Whenever a line in the records below contains "expression", pick it out.
▬▬▬▬▬▬
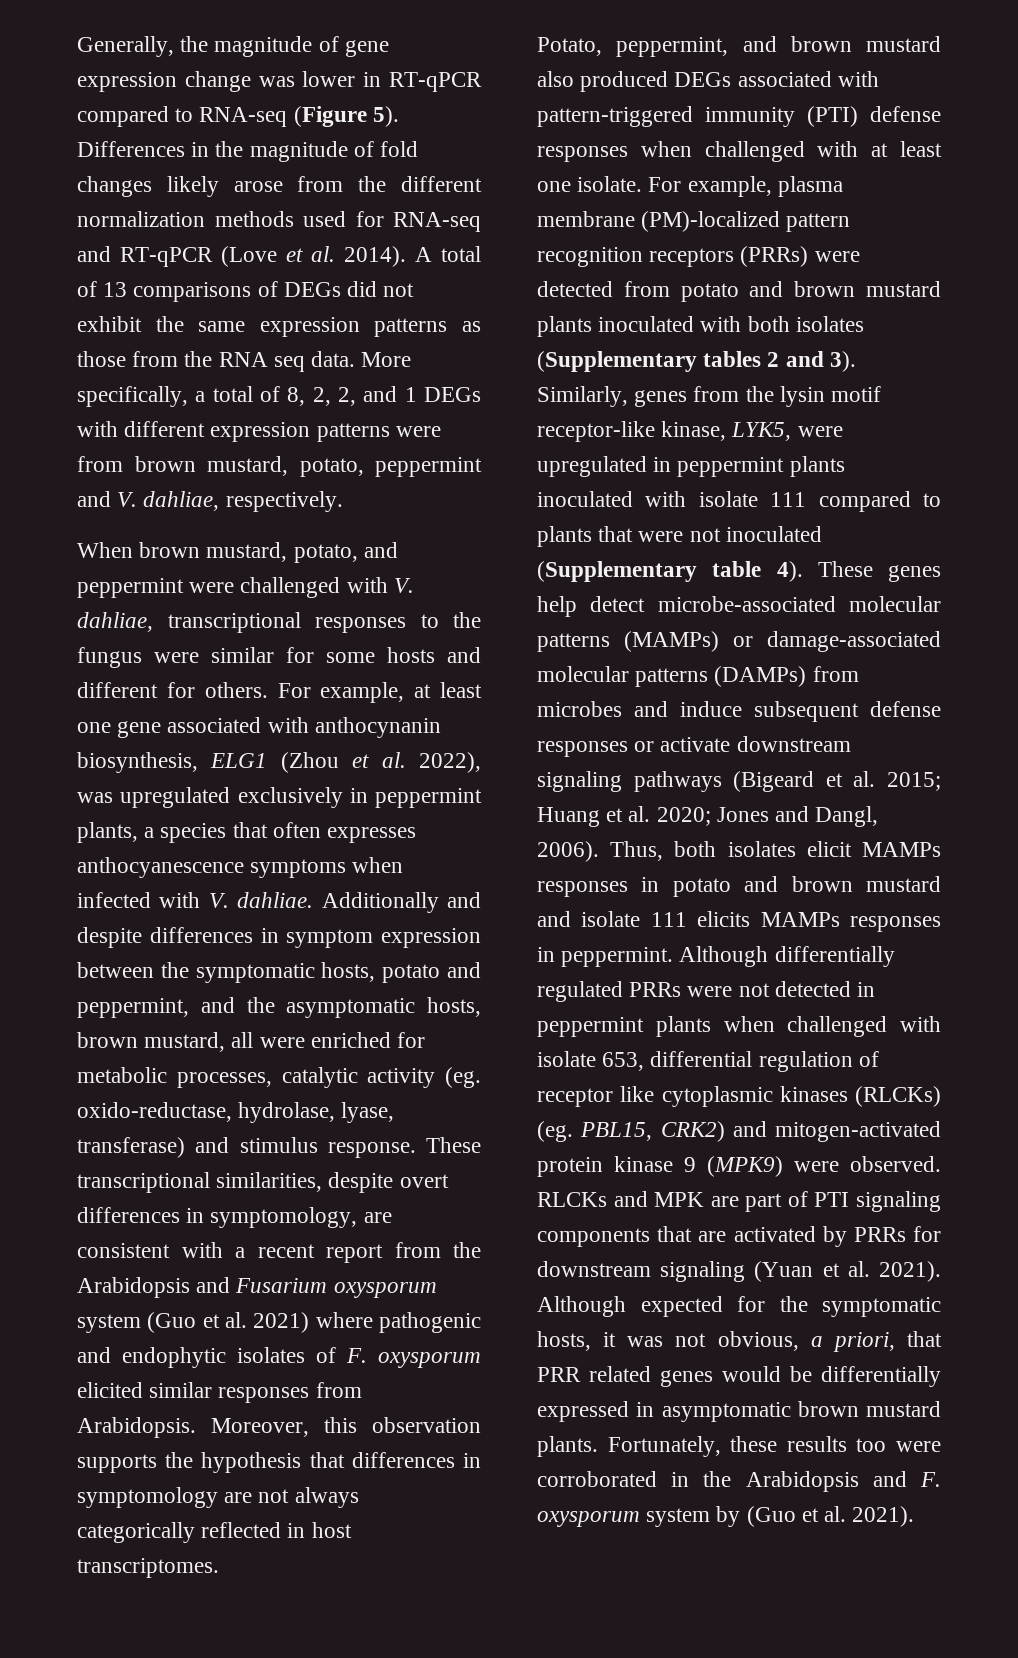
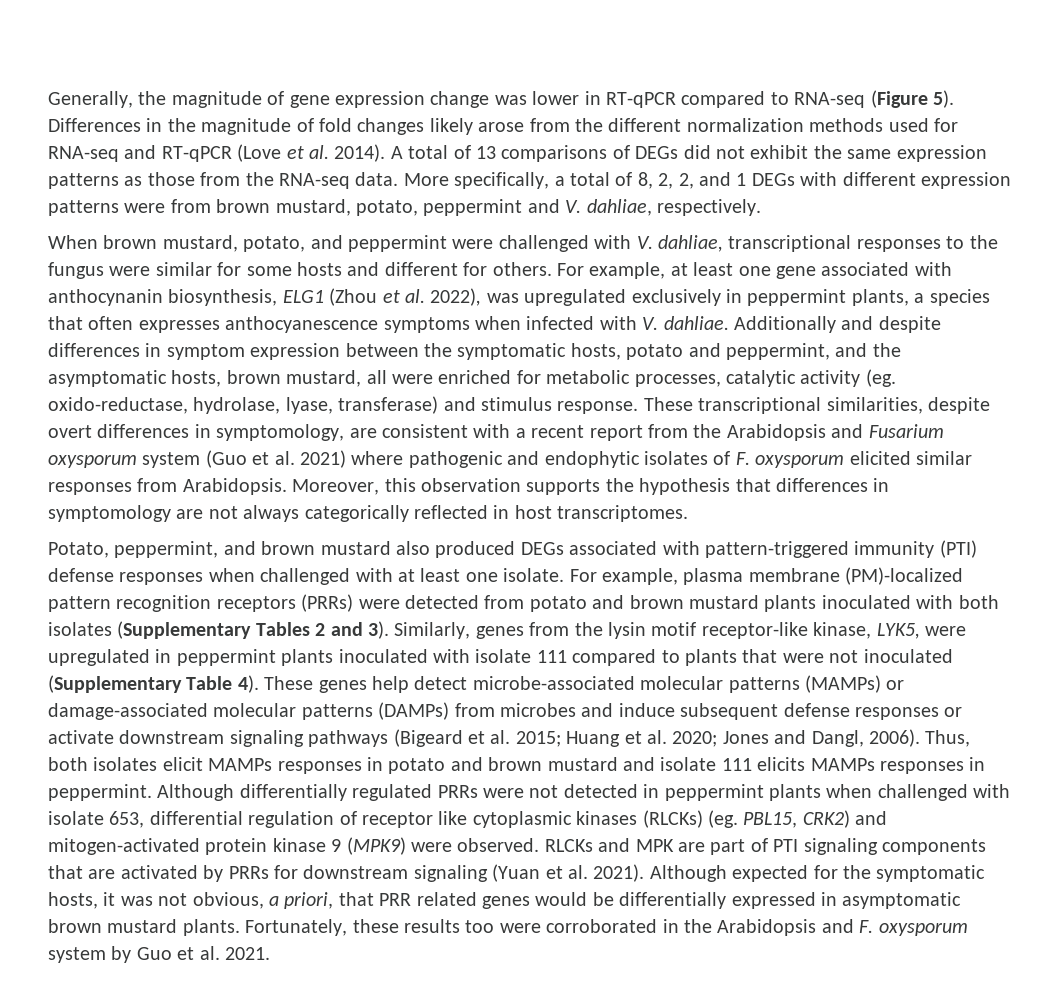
- A total of 13 comparisons of DEGs did not exhibit the same expression patterns as those from the RNA seq data.
+ A total of 13 comparisons of DEGs did not exhibit the same expression patterns as those from the RNA-seq data.
- For example, plasma membrane (PM)-localized pattern recognition receptors (PRRs) were detected from potato and brown mustard plants inoculated with both isolates (Supplementary tables 2 and 3).
+ For example, plasma membrane (PM)-localized pattern recognition receptors (PRRs) were detected from potato and brown mustard plants inoculated with both isolates (Supplementary Tables 2 and 3).
- Similarly, genes from the lysin motif receptor-like kinase, LYK5, were upregulated in peppermint plants inoculated with isolate 111 compared to plants that were not inoculated (Supplementary table 4).
+ Similarly, genes from the lysin motif receptor-like kinase, LYK5, were upregulated in peppermint plants inoculated with isolate 111 compared to plants that were not inoculated (Supplementary Table 4).
- Fortunately, these results too were corroborated in the Arabidopsis and F. oxysporum system by (Guo et al. 2021).
+ Fortunately, these results too were corroborated in the Arabidopsis and F. oxysporum system by Guo et al. 2021.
▬▬▬▬▬▬
• **COMPLETED EXERCISE**:
- A total of 13 comparisons of DEGs did not exhibit the same expression patterns as those from the RNA seq data.
+ A total of 13 comparisons of DEGs did not exhibit the same expression patterns as those from the RNA-seq data.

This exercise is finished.